Infosys’s sharp downward revision from the first growth outlook of between 11.8% and 13.8% dollar revenue expansion in April means that Infosys has shaved off $440 million in business from its first projection of adding $1.31 billion in incremental revenue this year. For Infosys, an at-best 9.2% growth means it expects to do $870 million in new business this year compared to $790 million last year.
Infosys Ltd shares ended the day 2.53% lower at Rs1,025.70 on NSE even as the Nifty index rose 0.12% to 8,583.40 points.
Infosys said on Friday that revenue for the three months ended 30 September improved 3.5% to $2.58 billion from $2.5 billion in the preceding quarter. This was on account of the company partially recording $20 million in business from the Goods Services and Tax Network project, and a 4.5% growth in business from clients in banking and financial services segment.
In constant currency terms, revenue grew 3.9% sequentially. Net profit rose 5.5% to $539 million from $511 million in the April-June period as the company deployed fewer people at expensive overseas client sites.
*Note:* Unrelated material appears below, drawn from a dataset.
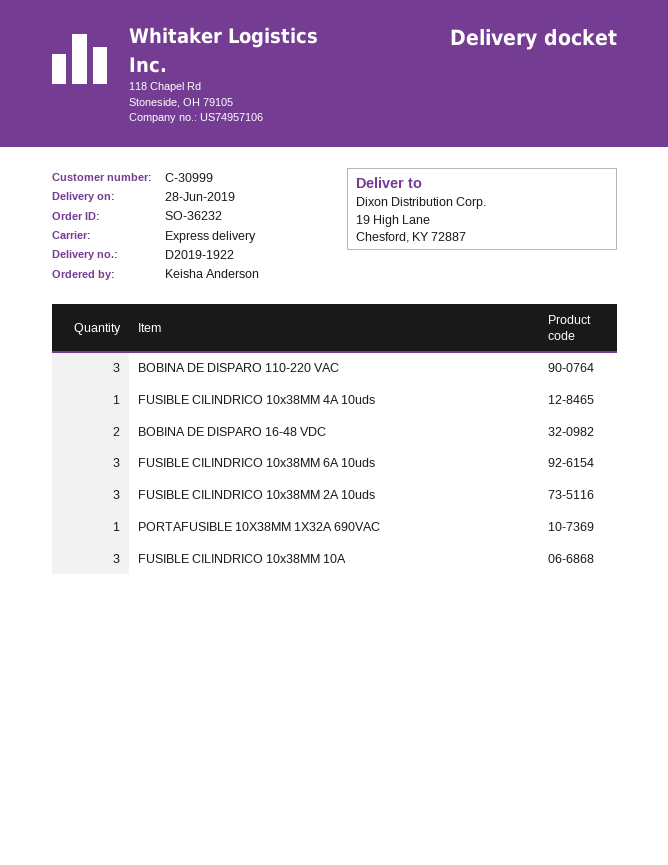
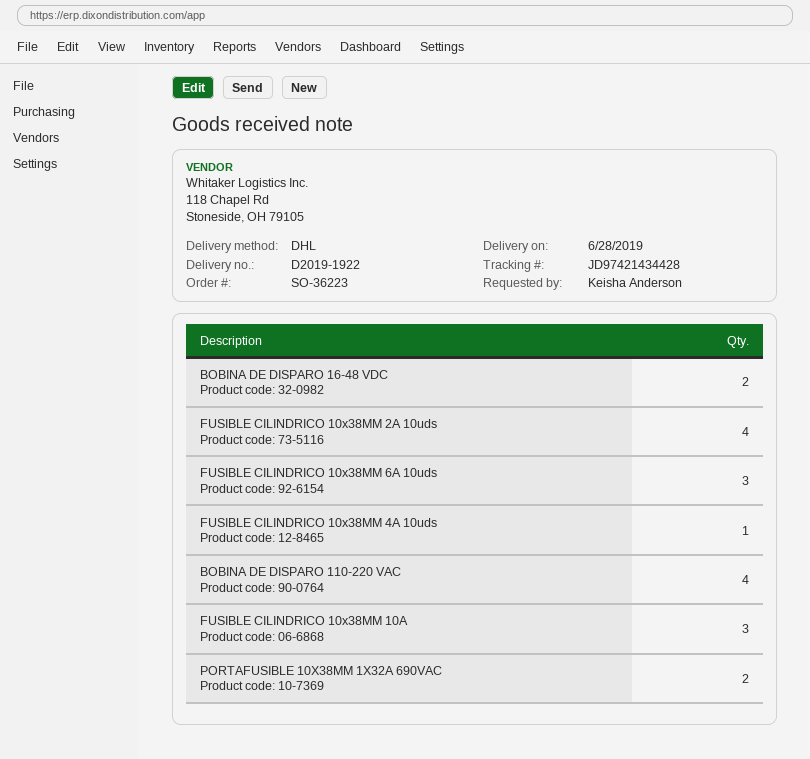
order number: SO-36232 -> SO-36223
shipping method: express -> DHL
BOBINA DE DISPARO 110-220 VAC: 3 -> 4
FUSIBLE CILINDRICO 10x38MM 2A 10uds: 3 -> 4
PORTAFUSIBLE 10X38MM 1X32A 690VAC: 1 -> 2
A Bloomberg survey of analysts expected Infosys to report revenue of $2.58 billion and profit of $529.81 million in the September quarter.
Operating margin expanded 80 basis points to 24.9% at the end of the September quarter, compared with 24.1% at the end of June.
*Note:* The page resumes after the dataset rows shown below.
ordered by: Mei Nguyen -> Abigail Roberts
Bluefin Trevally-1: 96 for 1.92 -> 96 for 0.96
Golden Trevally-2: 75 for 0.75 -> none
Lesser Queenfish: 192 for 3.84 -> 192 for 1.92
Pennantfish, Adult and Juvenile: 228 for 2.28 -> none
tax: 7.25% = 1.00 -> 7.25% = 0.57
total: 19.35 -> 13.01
There are a couple of heartening takeaways in Infosys’s performance during the second quarter, say analysts. First, a 4.6% sequential increase in business from banking clients suggests that Infosys may be winning customers at the expense of other large technology vendors.
Second, Infosys reported over $1.2 billion in large deal wins during this quarter. This means that in little less than 18 months, Infosys has managed to increase its large deal wins from a little over $400 million a quarter to $1.2 billion.
Analysts at Citibank said in a note after Infosys declared its earnings that “fairly all-round growth in key geographies and verticals—better than what peer TCS reported” is another positive for the company.
The US business, which brings 61.5% of Infosys’s revenue, improved 2.6% sequentially, while business from India, which accounts for 3.4% of overall revenue, jumped 29.1%.
The company added 78 new clients in the second quarter, taking the total number of customers to 1,136. Its attrition rate dropped marginally to 15.7% at the end of September, as against 15.8% during the June quarter.